If someone asked you who the biggest surprise player has been in baseball so far this season, who do you think of? Matthew Boyd? Hunter Dozier? Caleb Smith?
Well, Washington Nationals utility man Howie Kendrick deserves more love in that category.
Not too much was expected out of Kendrick this year. He was coming off of a brutal Achilles injury and seemed to be ticketed for a bench role after the acquisition of Brian Dozier.
“He was a great addition by us, and a huge loss for us last year,” GM Mike Rizzo told the Sports Junkies this April.
“It was great to get him back and his leadership skills and his skill set and what he brings to the ballclub are immense.”
“He rolls out of bed and can hit. He’s one of the most respected major league players that I’ve ever been associated with. He’s a force in the clubhouse, and he gives you a great at-bat every time out.”
After a minor hamstring injury in Spring Training, Kendrick was forced to open the season on the Injured List. However, since his activation, he’s been nothing short of a revelation.
So far this year, he’s slashing a remarkable .349/.413/.587 with four home runs and 14 RBI.
His 1.001 OPS ranks 14th in the majors and sixth in the National League among those with at least 70 plate appearances.
“He’s seeing the ball really well, but he’s trusting his hands, and he’s a good hitter,” manager Dave Martinez said of Kendrick back in April.
While it might be a bit too much to expect him to continue with these ludicrous stats all season, his peripherals indicate that he can at least stay close to that level this year.
The high average is far from a surprise for someone with a career .292 batting average who has five seasons batting over .300, but the increased power has certainly been a pleasant surprise so far for Kendrick, who appears to have increased his launch angle.
In 2015, 2016 and 2017, Kendrick held average launch angles of 1.1, 1.6 and 0.8 respectively. But in 2018 he increased that to 7.9, and now it has risen to 11.8 this time around. Whether it’s a conscious effort or not, it’s definitely helping Kendrick perform.
Following Friday’s game, Kendrick had an average exit velocity of 93.3mph, good enough for 19th in the majors out of 333 qualifiers. His solid 1-for-3 effort last night helped matters given that three of his four batted balls exceeded 97mph.
Both the increased launch angle and high average exit velocity leads to an excellent Barrel%, the percentage of batted balls that have an expected batting average over .500 and an expected slugging percentage over 1.500.

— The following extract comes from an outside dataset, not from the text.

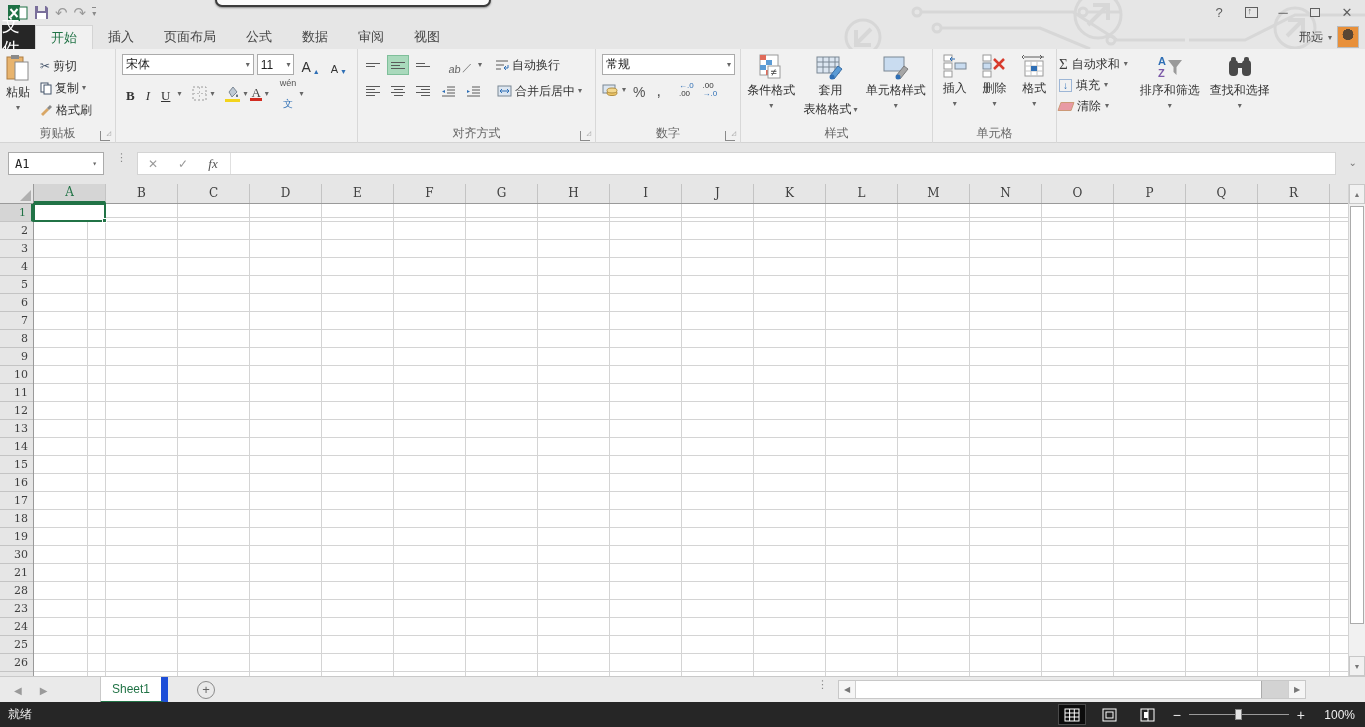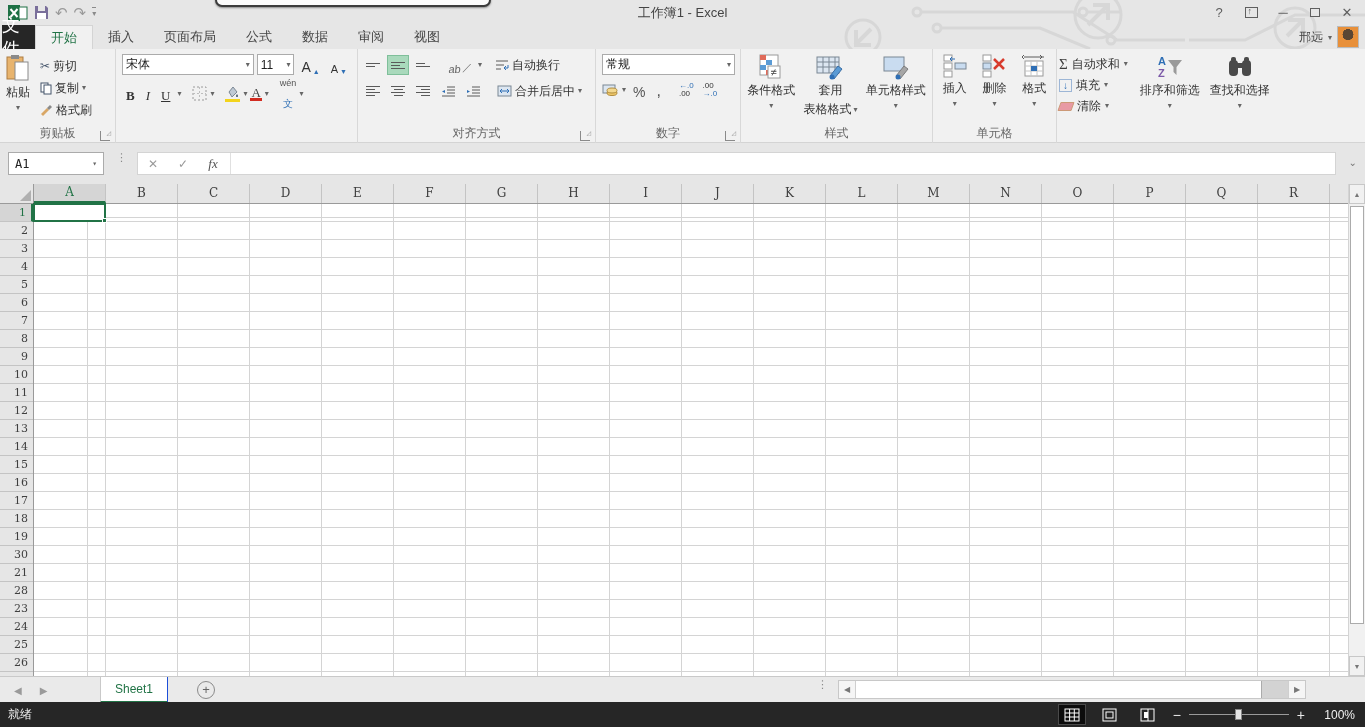"工作簿1 - Excel" div.title-text { html: <div>工作簿1 - Excel</div> -> none }
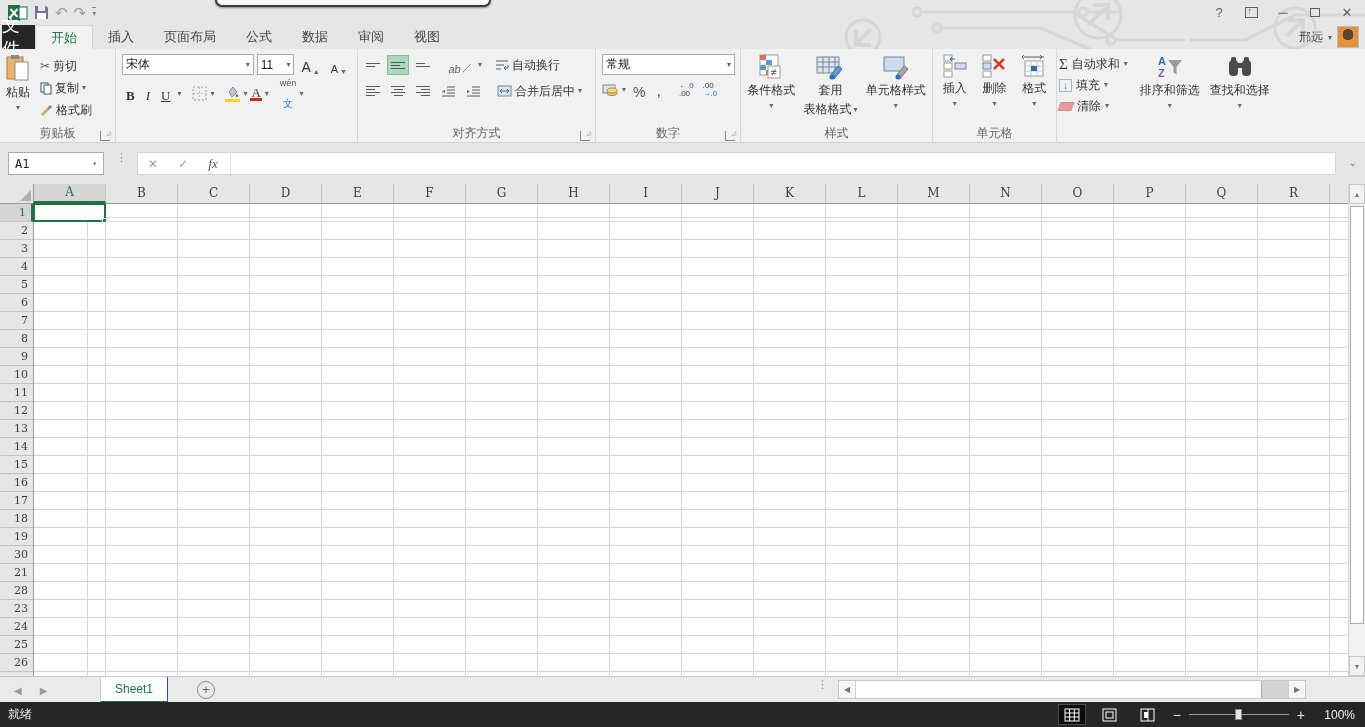"Sheet1" .sheettab { border-right: 1px solid #1d4ed8 -> 7px solid #1d4ed8 }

Kendrick’s 12.0 percent entering Friday’s game ranked 11th in the majors. He ranks just ahead of Nelson Cruz, Cody Bellinger, and even Mike Trout in that category.
In short, he’s providing high-quality contact at a high rate, so his hot start is far from a fluke.
That means that only real worry with Kendrick in the short-term, as it has been throughout his time with the Nats, is keeping him healthy for as much of the season as possible. This is perhaps even more important after his Achilles injury last year.
“The biggest thing with Howie is keeping him healthy,” Martinez said of Kendrick in April. “Howie is Howie. He knows his role.”
The injury to Anthony Rendon has allowed Kendrick to play frequently at third base, but he will likely go back to primarily featuring at the keystone once Rendon returns.
That leaves an interesting playing time conundrum with new signing Dozier. The former Minnesota Twin was supposed to be the perfect bridge to Carter Kieboom at second. However, he continues to scuffle through the team’s first 31 games.
“We’ve also got to get [Dozier] going,” Martinez said earlier this month.
“Once he starts going, which I’ve seen some big improvement lately, he’s going to be fine, and he’s going to help us win a lot of games.”
But with Dozier’s measly .181/.294/.319 slash line, it’s clear that Kendrick should be the primary starter. The difference between their production at the plate is too large right now, and Dozier’s superior defense doesn’t make up the gap.
The ideal split, once Rendon is back, would be to give Kendrick around three-quarters of the starts, and give Dozier the other quarter. That would have Kendrick starting about five times a week, and Dozier once or twice.
That provides the perfect balance of playing the more productive player, while also managing his health and getting Dozier hot again. Then if Dozier heats up and Kendrick cools off, the situation can be reassessed.
Kendrick continues to swing a hot bat despite the somewhat low expectations coming into the year. On a team that needs an offensive spark right now, Kendrick is that man and will be the key to keeping this team afloat with all the injuries.